JPS60130448A - Ingot making device for flat steel ingot - Google Patents

Abstract

PURPOSE:To decrease segregation in the central part of a steel ingot by attaching the heat insulating materials for the inside surface of a casting mold only near the head part on the long side and up to the position shown by the specific equation on the short side. CONSTITUTION:A heat insulating material 6A is attached only near the head part of a long side 4A of a casting mold 4 having approximately 2 ratio of the length between the long side and the short side. A heat insulating material 6B is attached to the short side 4B up to such position where the relation between the height (h) of the material 4B at the base of the casting mold and the average thickness B of a steel ingot satisfies the equation 0<=h<=B. The cooling rate from the short side is limited by attaching the materials 6A and 6B in the above-mentioned way and therefore segregation is decreased and the discarding rate in the head part is decreased.
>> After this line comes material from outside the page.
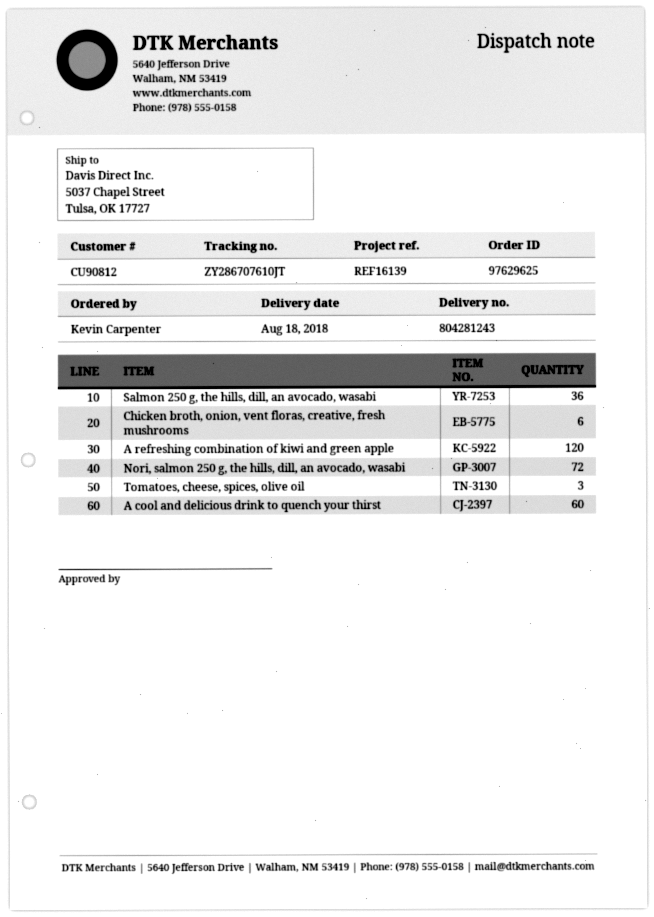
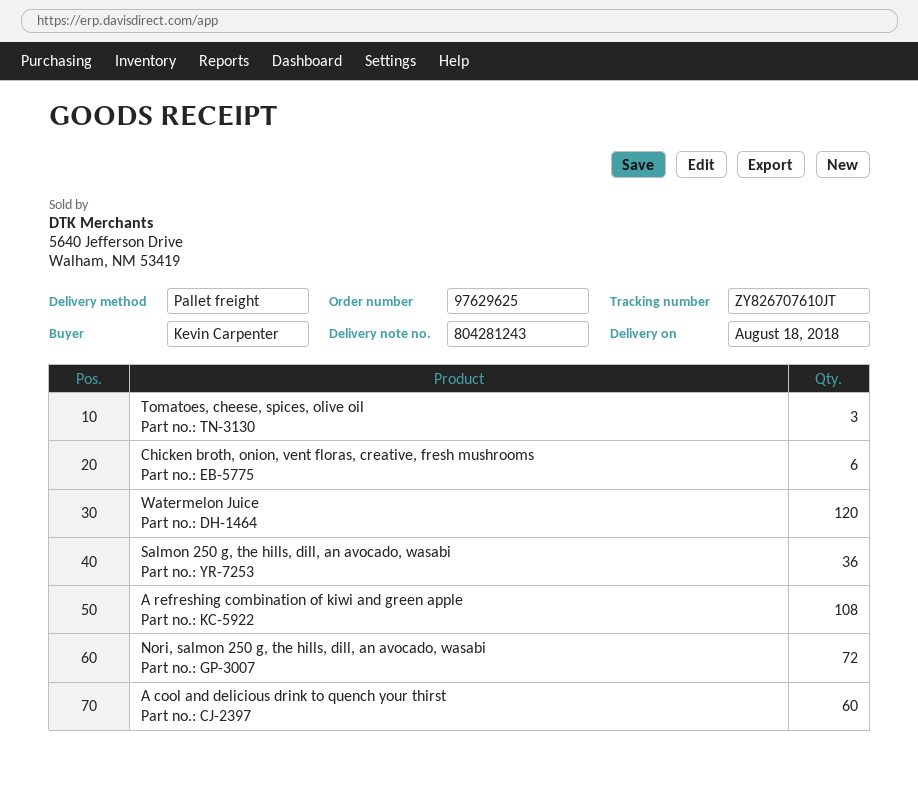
tracking number: ZY286707610JT -> ZY826707610JT
A refreshing combination of kiwi and green apple: 120 -> 108
Watermelon Juice: none -> 120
The yield of the steel plate and the quality of the product thick steel plate are improved by the above-mentioned method.

Description

DETAILED DESCRIPTION OF THE INVENTION The present invention relates to an ingot making device for flat steel ingots, and more particularly to an ingot making device for large flat steel ingots made of extremely thick plates with extremely little segregation in the center.

Conventionally, large flat steel ingots for extremely thick plates are produced using a cast iron casting head and a surface plate by a top pouring method or a bottom pouring method as shown in FIG. The dimensional proportions of these large flat steel ingots are generally as follows.

Average thickness of the steel ingot: B Height: H Average width: W, then H/B = 1.5 to 3.0 WlB 2 The above dimensional ratio is generally selected, but the thickness B of the steel ingot is 'jIk is determined by the thickness of the finished product and the required reduction ratio during rolling, and the height, width, weight, etc. of the steel ingot are determined by various constraints in the factory, quality viewpoints, and order quantity, so there are no guarantees on quality. The reality is that it cannot be arbitrarily determined solely from the viewpoint of

Conventional methods for producing large flat steel ingots and the properties of steel ingots produced by these conventional methods will be explained with reference to FIGS. 1 and 2 when using the bottom pouring method. The mold 4 placed on the surface plate 2 is usually a wide mold with a long side 4A.
A heat insulating material 6 is pre-prepared on the inner surface near the head of the short side 4B of the mold.
(. When the molten steel 8 conveyed in a ladle is injected from the injection pipe 10, the molten steel 8 passes through the runner 12 formed inside the surface plate 2 and reaches the bottom of the mold 4. The molten steel 8 is injected into the mold 4 through the upstream sprue 14 provided therein. Molten steel 8 injected into the mold 4 starts to solidify from the bottom portion in contact with the surface plate 2 and the peripheral portion in contact with the mold 4.

When the molten steel 8 is poured into the mold 4, a surface coating heat insulating material 16 is placed on the surface of the molten steel to prevent oxidation of the surface of the molten steel 80 and keep it warm to facilitate the floating of inclusions and reduce segregation. .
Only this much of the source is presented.